El Manual Diagnóstico y Estadístico de los Trastornos Mentales (quinta edición, revisión de texto) es explícito en este punto. Los criterios diagnósticos del TDAH establecen que los síntomas no deben explicarse mejor por otro trastorno mental y que deben ser inconsistentes con el nivel de desarrollo. Para diagnosticar TDAH, los síntomas atencionales deben exceder lo esperable para el nivel cognitivo general del paciente. Si una persona presenta un coeficiente intelectual de 78 y dificultades atencionales proporcionales a ese nivel de funcionamiento, el diagnóstico de TDAH no está justificado, por más que los síntomas sean reales y generen un impacto funcional significativo.
Sin una estimación confiable del funcionamiento intelectual, ese criterio diagnóstico no puede aplicarse. Las consecuencias clínicas de ignorarlo son concretas: el paciente no responde al metilfenidato porque su dificultad no es de regulación ejecutiva, y el tratamiento que realmente requiere, centrado en intervenciones adaptativas, apoyos específicos y adecuación de las demandas del entorno, queda sin indicarse.
Una evaluación neuropsicológica comprehensiva permite no solo establecer el diagnóstico correcto, sino también documentar el perfil cognitivo con el nivel de detalle necesario para justificar adecuaciones académicas o laborales que transformen concretamente la funcionalidad del paciente.
3. Cuando la validez del rendimiento es clínicamente relevante
Un tercer escenario que justifica la derivación es aquel donde la simulación constituye una posibilidad clínicamente relevante. Con el autodiagnóstico a través de redes sociales en aumento sostenido y el acceso a fármacos estimulantes como motivación real en algunos casos, la evaluación neuropsicológica ofrece algo que ningún otro instrumento clínico disponible tiene: indicadores de validez de rendimiento embebidos en la batería que permiten identificar perfiles de esfuerzo no creíble con especificidades superiores al 90 por ciento.

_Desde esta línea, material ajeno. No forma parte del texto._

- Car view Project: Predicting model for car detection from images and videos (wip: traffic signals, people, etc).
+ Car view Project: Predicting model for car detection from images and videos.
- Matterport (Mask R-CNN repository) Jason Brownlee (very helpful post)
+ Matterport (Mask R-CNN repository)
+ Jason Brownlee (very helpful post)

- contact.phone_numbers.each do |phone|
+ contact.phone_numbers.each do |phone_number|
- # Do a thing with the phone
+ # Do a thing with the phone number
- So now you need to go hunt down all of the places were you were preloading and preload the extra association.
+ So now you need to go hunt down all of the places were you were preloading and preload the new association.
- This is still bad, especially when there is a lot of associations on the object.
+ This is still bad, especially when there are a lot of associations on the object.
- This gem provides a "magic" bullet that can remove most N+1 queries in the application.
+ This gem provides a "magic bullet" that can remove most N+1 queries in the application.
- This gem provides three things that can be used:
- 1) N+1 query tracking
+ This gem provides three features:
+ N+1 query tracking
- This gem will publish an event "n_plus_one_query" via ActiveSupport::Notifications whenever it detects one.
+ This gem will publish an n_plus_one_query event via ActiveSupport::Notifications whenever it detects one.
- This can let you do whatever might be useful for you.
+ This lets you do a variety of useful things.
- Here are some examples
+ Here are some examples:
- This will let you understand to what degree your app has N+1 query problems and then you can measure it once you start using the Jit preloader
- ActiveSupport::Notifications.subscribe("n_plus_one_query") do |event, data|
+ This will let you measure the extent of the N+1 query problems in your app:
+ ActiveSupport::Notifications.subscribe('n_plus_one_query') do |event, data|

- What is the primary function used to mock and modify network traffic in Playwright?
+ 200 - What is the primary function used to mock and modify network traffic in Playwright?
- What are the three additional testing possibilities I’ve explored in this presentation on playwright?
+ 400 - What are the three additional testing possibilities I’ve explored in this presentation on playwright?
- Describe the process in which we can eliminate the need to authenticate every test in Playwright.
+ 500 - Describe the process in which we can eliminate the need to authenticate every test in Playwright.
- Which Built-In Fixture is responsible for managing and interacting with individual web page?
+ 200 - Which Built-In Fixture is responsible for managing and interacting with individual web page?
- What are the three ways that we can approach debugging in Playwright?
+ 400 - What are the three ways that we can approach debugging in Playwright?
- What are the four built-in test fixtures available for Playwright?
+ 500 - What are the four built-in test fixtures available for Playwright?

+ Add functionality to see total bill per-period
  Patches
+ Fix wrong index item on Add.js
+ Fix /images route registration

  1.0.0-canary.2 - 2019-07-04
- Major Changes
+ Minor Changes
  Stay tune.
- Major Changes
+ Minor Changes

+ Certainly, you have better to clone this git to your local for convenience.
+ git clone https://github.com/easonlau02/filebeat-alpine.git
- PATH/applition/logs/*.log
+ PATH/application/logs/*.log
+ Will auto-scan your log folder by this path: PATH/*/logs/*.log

Esta capacidad no es accesoria. Es parte de lo que hace de la evaluación neuropsicológica comprehensiva una herramienta irreemplazable en el proceso diagnóstico.
La evaluación neuropsicológica como parte del proceso diagnóstico
El diagnóstico de TDAH en adultos es un proceso, no un momento. Requiere integrar información de múltiples fuentes: la historia clínica, la entrevista, la observación y, cuando la complejidad del caso lo amerita, datos neuropsicológicos objetivos sobre el funcionamiento cognitivo real del paciente.
La evaluación neuropsicológica permite aplicar los criterios diagnósticos con mayor precisión, identificar diagnósticos alternativos o coexistentes, y documentar el perfil funcional con el nivel de detalle que las decisiones terapéuticas requieren. En los escenarios descritos, no es un paso opcional: es lo que permite que el diagnóstico, sea cual sea, esté verdaderamente al servicio del paciente.